Assignment
Please find every line in the records below that contains the word "Restart", and copy it.

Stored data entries
========================

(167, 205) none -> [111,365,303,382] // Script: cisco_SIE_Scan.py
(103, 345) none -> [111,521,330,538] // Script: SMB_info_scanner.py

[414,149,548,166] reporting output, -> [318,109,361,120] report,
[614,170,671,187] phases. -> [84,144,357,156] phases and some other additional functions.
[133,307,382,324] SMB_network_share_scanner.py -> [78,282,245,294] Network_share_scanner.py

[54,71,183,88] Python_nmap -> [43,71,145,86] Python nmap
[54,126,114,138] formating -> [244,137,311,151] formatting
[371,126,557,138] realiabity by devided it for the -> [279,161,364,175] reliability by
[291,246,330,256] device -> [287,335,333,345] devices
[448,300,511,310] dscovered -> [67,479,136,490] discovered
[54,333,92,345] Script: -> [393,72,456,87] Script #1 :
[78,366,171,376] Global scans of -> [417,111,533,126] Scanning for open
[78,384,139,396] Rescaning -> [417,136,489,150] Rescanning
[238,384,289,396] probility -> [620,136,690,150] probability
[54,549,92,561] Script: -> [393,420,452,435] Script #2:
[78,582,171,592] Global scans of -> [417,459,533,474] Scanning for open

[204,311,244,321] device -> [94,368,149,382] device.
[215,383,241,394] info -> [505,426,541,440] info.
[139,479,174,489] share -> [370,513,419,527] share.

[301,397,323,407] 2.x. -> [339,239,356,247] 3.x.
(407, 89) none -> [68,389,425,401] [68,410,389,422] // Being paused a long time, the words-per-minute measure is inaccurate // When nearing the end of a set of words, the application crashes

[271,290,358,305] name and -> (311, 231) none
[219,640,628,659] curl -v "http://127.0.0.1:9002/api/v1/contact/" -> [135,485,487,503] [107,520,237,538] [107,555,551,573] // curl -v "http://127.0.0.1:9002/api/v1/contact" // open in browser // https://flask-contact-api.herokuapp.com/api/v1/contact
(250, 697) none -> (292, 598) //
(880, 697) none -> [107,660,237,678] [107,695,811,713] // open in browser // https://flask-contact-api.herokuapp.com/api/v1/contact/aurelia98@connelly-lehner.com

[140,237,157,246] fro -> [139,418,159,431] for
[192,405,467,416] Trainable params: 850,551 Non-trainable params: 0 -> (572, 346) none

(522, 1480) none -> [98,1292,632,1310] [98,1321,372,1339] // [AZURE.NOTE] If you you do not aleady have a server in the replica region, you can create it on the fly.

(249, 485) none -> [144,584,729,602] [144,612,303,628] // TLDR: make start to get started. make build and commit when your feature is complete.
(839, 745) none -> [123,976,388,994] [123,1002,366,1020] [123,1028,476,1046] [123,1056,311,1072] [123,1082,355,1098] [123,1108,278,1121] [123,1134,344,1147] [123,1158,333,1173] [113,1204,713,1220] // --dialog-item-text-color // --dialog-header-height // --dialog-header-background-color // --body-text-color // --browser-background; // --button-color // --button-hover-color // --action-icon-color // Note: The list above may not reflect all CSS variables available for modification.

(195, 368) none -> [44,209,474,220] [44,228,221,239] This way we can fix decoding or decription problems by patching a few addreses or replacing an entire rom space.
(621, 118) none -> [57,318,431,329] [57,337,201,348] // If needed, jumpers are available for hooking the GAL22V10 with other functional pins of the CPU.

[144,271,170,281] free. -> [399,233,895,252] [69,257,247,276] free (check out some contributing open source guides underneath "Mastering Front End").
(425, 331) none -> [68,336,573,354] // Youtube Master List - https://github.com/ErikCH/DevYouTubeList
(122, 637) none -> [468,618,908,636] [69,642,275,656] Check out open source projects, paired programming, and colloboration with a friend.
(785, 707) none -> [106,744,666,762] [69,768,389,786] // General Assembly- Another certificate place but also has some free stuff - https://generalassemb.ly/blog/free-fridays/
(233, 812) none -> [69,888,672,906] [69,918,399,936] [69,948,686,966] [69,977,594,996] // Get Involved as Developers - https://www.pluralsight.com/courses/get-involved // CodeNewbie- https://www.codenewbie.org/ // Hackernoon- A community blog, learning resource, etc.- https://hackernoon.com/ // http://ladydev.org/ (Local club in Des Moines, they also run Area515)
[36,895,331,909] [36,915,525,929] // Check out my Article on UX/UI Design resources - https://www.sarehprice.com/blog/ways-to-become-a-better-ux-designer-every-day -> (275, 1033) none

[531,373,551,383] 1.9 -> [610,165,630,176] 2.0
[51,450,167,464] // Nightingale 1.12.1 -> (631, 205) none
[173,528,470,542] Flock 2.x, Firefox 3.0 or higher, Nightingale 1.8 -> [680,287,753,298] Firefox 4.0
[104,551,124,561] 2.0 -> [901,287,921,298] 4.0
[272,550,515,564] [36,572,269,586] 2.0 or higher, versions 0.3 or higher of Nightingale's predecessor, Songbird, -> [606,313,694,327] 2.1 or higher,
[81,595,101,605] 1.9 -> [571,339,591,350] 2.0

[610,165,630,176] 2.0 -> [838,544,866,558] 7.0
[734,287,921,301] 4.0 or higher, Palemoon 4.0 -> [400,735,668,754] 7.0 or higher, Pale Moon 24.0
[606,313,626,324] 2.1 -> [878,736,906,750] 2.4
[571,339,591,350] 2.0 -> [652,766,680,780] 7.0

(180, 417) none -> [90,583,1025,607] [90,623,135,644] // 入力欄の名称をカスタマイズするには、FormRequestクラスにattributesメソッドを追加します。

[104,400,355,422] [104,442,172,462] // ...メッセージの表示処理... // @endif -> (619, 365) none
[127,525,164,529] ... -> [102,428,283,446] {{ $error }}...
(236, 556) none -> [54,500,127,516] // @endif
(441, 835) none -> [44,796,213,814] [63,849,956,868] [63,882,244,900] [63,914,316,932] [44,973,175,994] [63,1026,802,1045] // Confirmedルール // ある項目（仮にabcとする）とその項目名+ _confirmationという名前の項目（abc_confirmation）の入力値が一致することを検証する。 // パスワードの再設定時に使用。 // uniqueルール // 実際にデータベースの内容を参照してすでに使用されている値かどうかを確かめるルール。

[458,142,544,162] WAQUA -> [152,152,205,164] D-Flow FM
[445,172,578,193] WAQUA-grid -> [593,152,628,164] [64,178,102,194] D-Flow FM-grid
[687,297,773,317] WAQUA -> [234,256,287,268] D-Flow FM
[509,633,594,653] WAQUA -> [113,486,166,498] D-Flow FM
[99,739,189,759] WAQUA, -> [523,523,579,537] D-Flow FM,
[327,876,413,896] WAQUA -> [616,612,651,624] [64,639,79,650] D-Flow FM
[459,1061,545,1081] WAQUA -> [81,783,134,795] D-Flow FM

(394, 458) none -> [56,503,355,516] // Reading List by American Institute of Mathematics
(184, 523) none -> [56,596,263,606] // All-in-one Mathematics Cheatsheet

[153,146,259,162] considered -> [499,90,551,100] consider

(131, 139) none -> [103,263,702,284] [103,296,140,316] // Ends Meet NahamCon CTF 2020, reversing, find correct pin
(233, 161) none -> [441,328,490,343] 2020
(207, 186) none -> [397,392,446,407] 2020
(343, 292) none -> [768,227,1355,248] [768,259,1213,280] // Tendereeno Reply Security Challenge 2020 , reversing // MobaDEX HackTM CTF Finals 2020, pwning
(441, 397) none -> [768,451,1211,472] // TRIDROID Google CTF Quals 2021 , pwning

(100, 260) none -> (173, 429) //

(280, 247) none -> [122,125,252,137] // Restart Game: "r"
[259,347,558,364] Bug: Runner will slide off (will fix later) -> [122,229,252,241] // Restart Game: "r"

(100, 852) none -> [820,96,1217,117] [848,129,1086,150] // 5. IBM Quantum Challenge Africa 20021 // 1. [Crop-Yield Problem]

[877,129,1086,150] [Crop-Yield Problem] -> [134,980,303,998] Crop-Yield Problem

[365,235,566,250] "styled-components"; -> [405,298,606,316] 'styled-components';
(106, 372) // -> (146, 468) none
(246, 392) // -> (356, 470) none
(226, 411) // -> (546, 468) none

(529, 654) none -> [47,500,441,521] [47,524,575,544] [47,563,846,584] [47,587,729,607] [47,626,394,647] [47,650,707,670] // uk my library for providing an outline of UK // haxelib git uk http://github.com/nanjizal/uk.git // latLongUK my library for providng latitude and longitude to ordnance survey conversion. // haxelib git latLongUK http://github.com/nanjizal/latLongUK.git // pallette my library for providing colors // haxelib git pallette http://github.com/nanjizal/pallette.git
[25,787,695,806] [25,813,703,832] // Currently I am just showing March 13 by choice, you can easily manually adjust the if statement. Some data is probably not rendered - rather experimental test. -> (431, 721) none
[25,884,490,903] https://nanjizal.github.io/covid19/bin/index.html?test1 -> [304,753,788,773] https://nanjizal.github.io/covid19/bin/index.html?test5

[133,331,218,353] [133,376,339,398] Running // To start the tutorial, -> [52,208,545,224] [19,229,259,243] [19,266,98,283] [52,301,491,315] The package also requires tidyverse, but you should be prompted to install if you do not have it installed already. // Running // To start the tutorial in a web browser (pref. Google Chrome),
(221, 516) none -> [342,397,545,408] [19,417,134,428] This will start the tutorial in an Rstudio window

========================

Result of the task
(280, 247) none -> [122,125,252,137] // Restart Game: "r"
[259,347,558,364] Bug: Runner will slide off (will fix later) -> [122,229,252,241] // Restart Game: "r"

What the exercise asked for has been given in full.